THERAPY (8.27.25)

It’s Wednesday, the middle of the week, the last week of August. I sit in a worn down, pukey green chair that reminds me of something my great grandmother would’ve thrifted for her living room. Though, I couldn’t tell you if that’s something she would actually consider or not considering I was only six years old when she passed. My mind is a battlefield. Constantly at war with the complexity of human thoughts and emotions. Those thoughts and emotions being amplified x10 just from the reality of being a woman.

It’s been almost 3 weeks since my previous therapy session and I’m conflicted as to whether or not I should schedule it…actually, no I’m not. I KNOW I need to schedule a session because once again, my feelings have grown significantly Bigger Than the Whole Sky by Taylor Swift. With my sister’s wedding in merely 29 days and things in my own life changing drastically-what feels like–on the daily, I’d like to stop adulting and go back to being a kid again.
My previous thinking habits come back to haunt me in sudden circumstances.

Example A being somebody–regardless of whether it’s my friend or my sister–getting married. There is such a bittersweet feeling that arises as well as a depression that drags me down in still not having that myself and wondering when it will be me. Example B being every time I get back into the dating scene and start getting to know another guy. Something that I wish didn’t stick to me but it does is last year when the guy I was dating told me I was too invested in our relationship.

There are a lot of things I have healed from over the years, and some things I’m still healing from. But that was a fresh cut and one that cut me pretty wide. If there is one thing I get the most insecure about when I start to like somebody, it’s whether they reciprocate those feelings. I get in my head an awful lot more now than I used to. Because I used to have so much confidence in thinking a guy had feelings for me to find out they never felt that way and I read into something that wasn’t there.

Now, I feel the need to assume most guys don’t like me until they prove otherwise. But even in that, I can still develop feelings quick when I’m getting to know somebody and we get along well. Because of how guarded I initially am, there aren’t many people I get comfortable with fast. So, if I do get comfortable fast, those feelings develop even quicker. Still, not knowing whether he feels the same gets me in my head. If a man isn’t straightforward with me, I almost always assume he just wants to be friends and doesn’t truly see something moving forward.

What makes it even harder is that I’m not used to healthy communication. And by that, I mean not always having to reach out first to initiate or keep a conversation going. So, now, if I am talking to someone every day and then he’s not responding, I automatically worry I’m being ghosted again by another guy I really like. Then, it becomes a whole cycle again. I’m blaming myself, wondering if I did or said something wrong, assuming he doesn’t like me, that it’s suddenly over and here I am having developed feelings again, etc.
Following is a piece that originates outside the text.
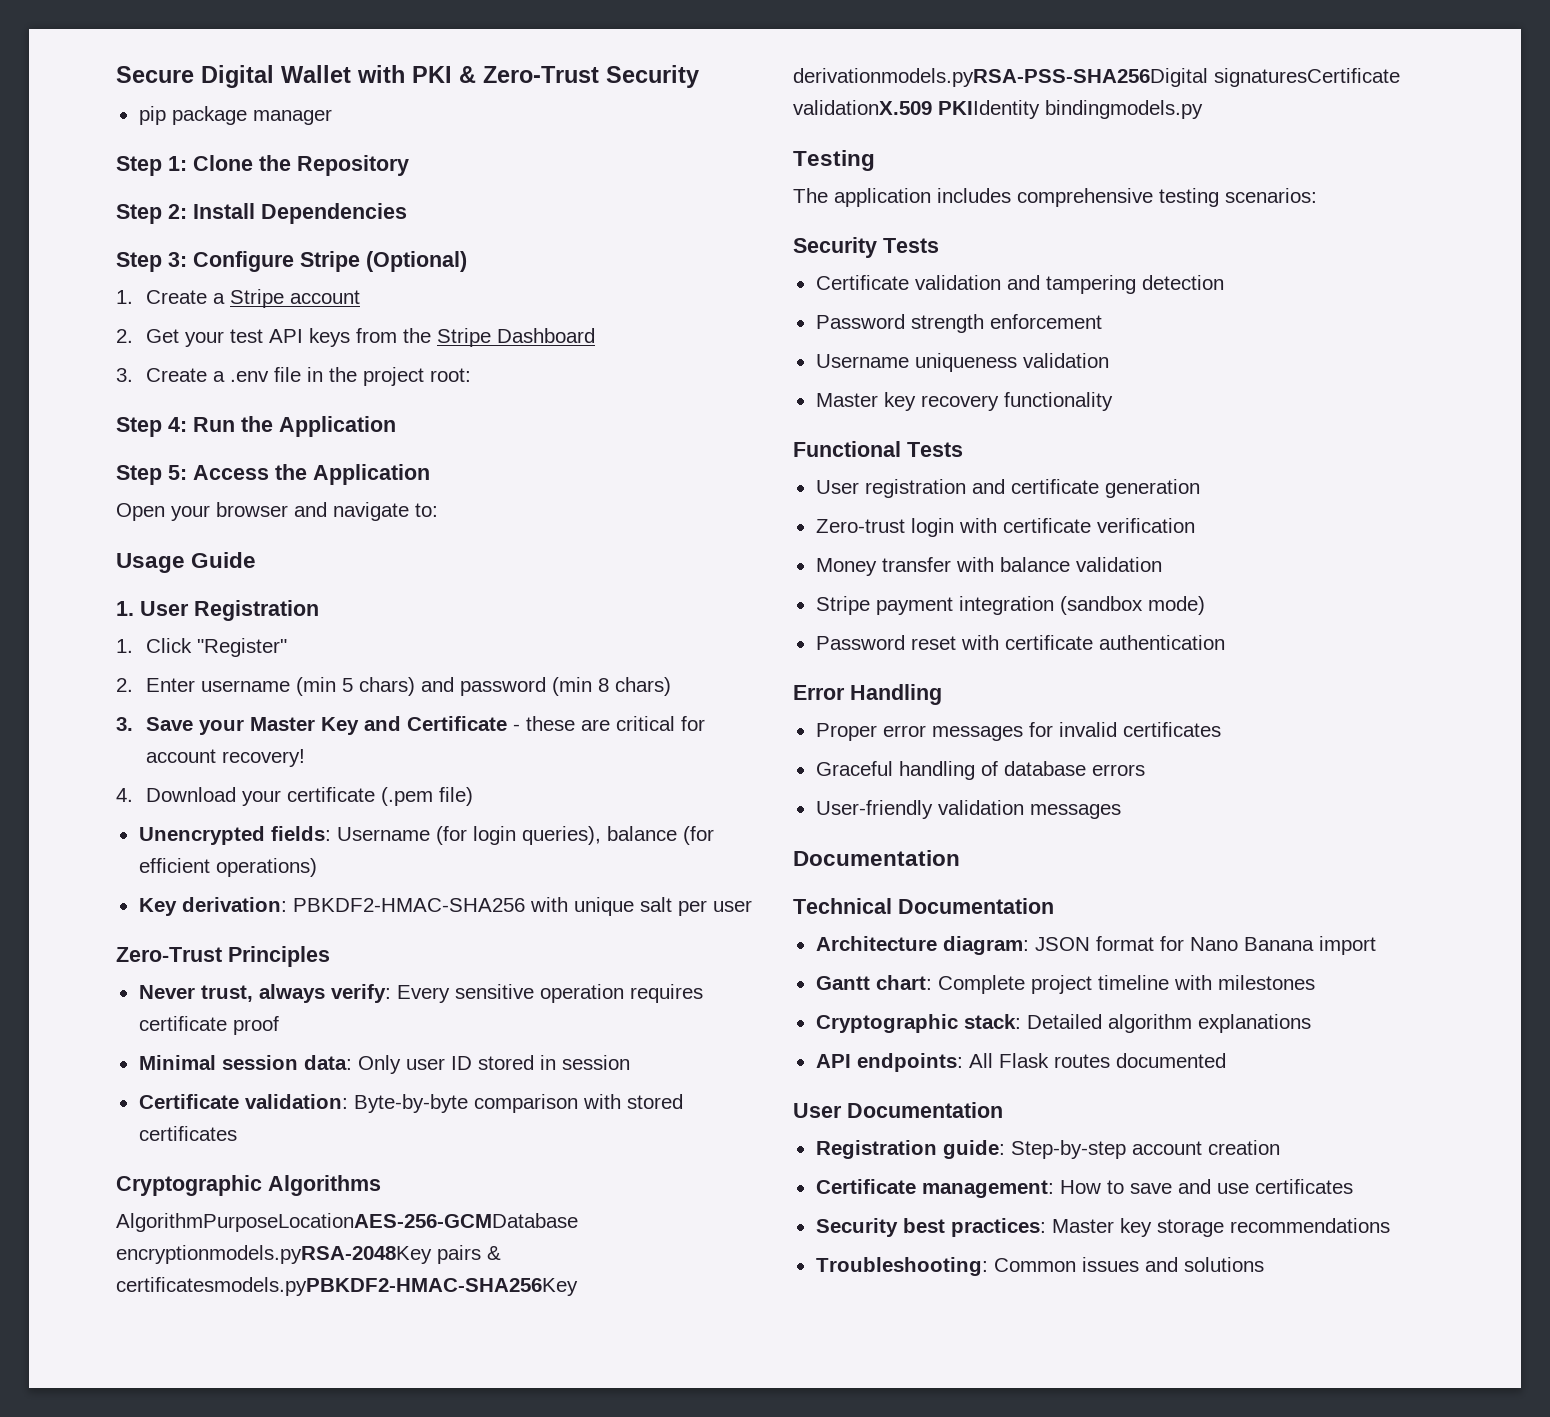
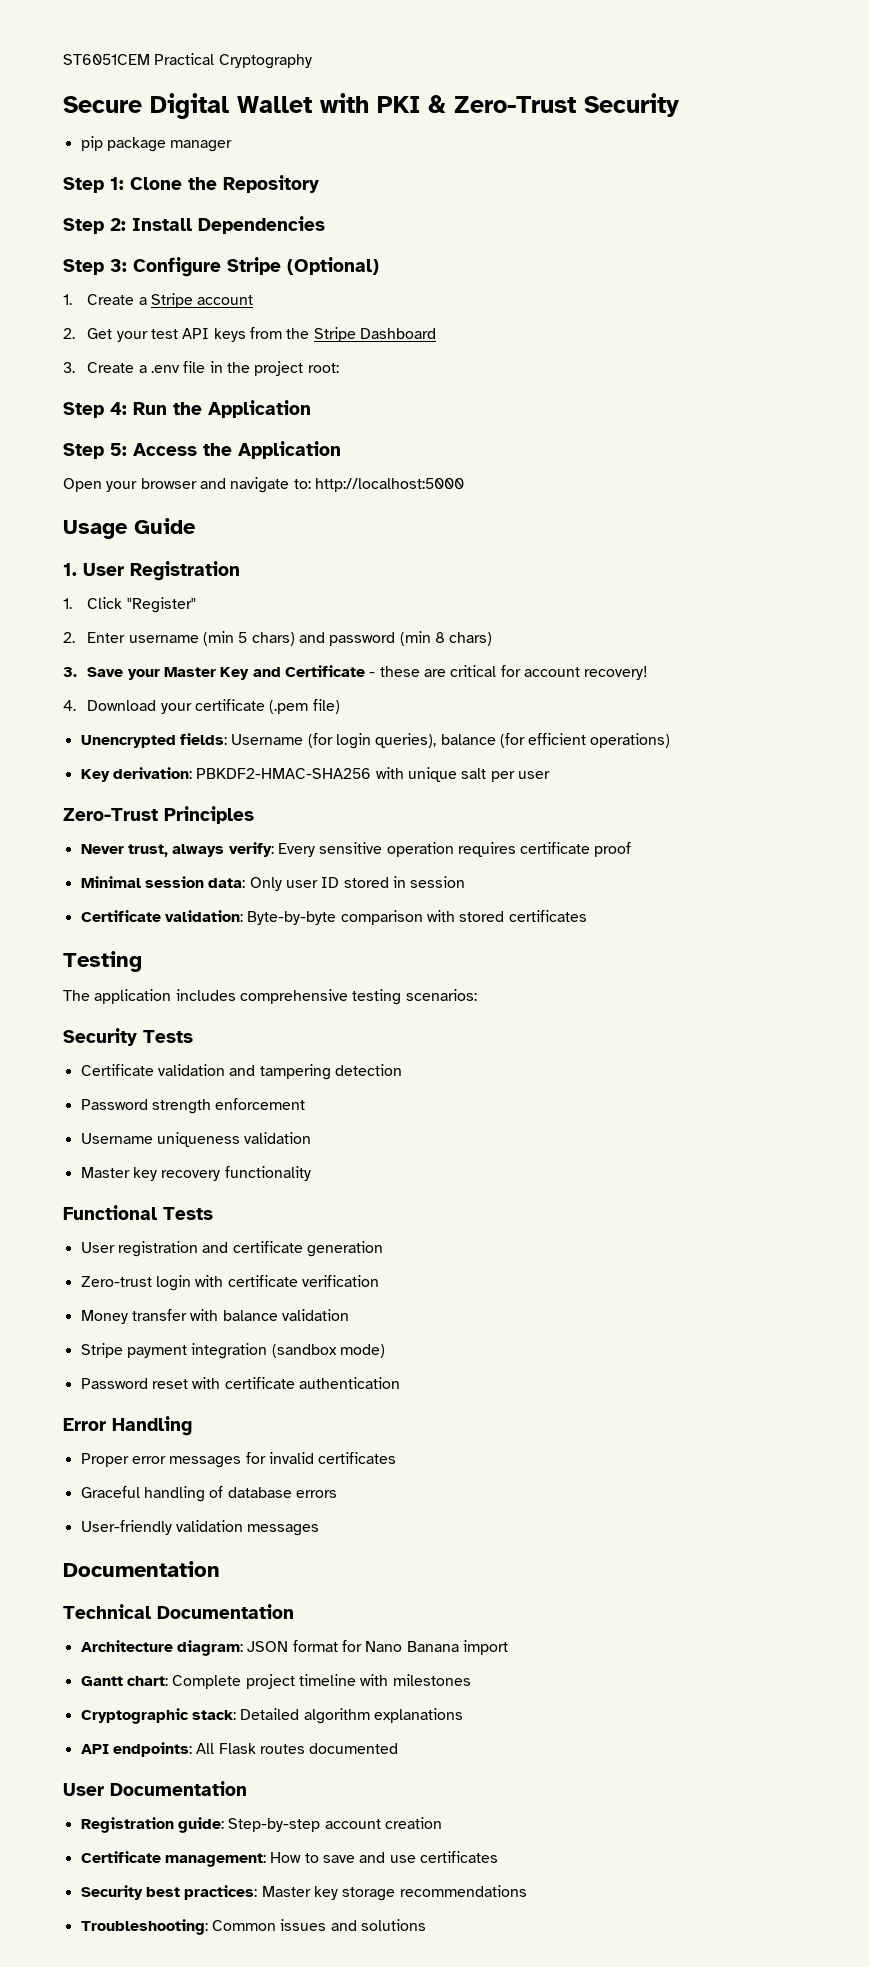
+ ST6051CEM Practical Cryptography
- Open your browser and navigate to:
+ Open your browser and navigate to: http://localhost:5000
- Cryptographic Algorithms
- AlgorithmPurposeLocationAES-256-GCMDatabase encryptionmodels.pyRSA-2048Key pairs & certificatesmodels.pyPBKDF2-HMAC-SHA256Key derivationmodels.pyRSA-PSS-SHA256Digital signaturesCertificate validationX.509 PKIIdentity bindingmodels.py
It’s a vicious cycle. One I am trying not to repeat, but am finding myself attempting to shut down and rewire my brain to not instinctively go into that mindset. I am in a better place than I used to be, but I’m not quite where I want to be in this situation. I want to worry less. I want to trust him more and not project previous hurts. Ultimately, I want to believe God has it all in control. But my hands itch to have a grip on it. To know everything. Where this is going. How he’s feeling. I’m so anxiously attached to people I develop close connections with and I hate that.

Part of learning is realizing I have to exercise the parts of my brain that once felt danger and abandonment to feel safe and secure. That regardless of what happens throughout the day, regardless of how many times a week I see someone, regardless of how often we do or don’t talk, that the people who genuinely care will still choose to be there. But they do have their own lives and they have every right to live it just as I live mine. We shouldn’t be so engrained in each other’s lives that we have to be in constant contact or else it isn’t going to work. That’s not how it should be.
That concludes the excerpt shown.